The League of California Cities and others have formed a coalition to fight state reliance on local money to get out of the fiscal hole, called "Save Your City," complaining that city services, and its citizens, will suffer unduly if Schwarzennegger gets his way on this. From a League of California Cities press release:

Across the state, many cities are enacting drastic cuts to their budgets including public safety reductions, employee layoffs, hiring freezes, project delays, program reductions and more. More than 40 cities have passed or are scheduled to pass a resolution declaring a state of severe fiscal hardship by Tuesday, June 2.

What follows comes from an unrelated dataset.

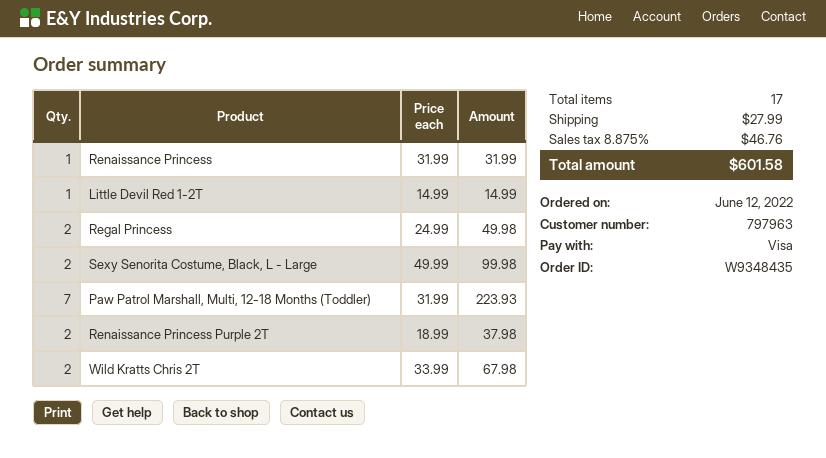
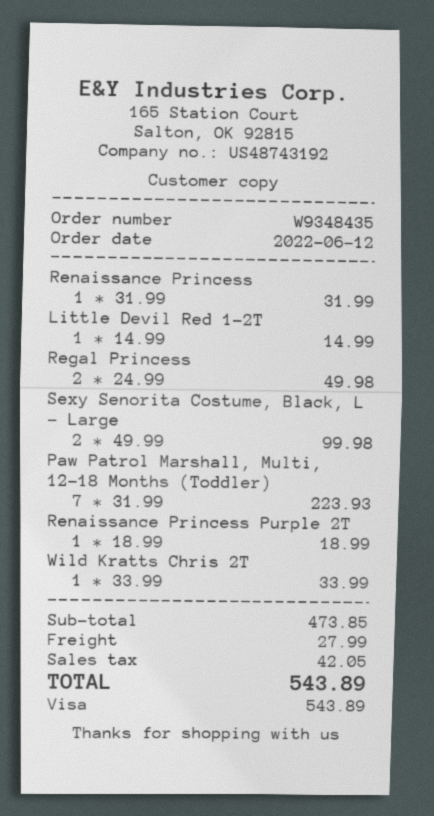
Renaissance Princess Purple 2T: 2 x 18.99 = 37.98 -> 1 x 18.99 = 18.99
Wild Kratts Chris 2T: 2 x 33.99 = 67.98 -> 1 x 33.99 = 33.99
tax: 46.76 -> 42.05
total: 601.58 -> 543.89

Meanwhile, local blogger and former Daily News editor Ron Kaye is complainingthat L.A.'s own latest budget proposals are similarly loaded with unsustainable gimmicks:

Just like that in 26 seconds without further adieu or debate, the City Council last week grabbed another $27 million out of the money we pay for electricity and put it into the treasury to help mask years of reckless spending.Today, the council will put its final seal of approval on a budget that is a work of fiction. It won't even stand up 26 seconds into the new fiscal year starting July 1.

When it comes to government spending, from City Hall to the state capitol, things are tough all over.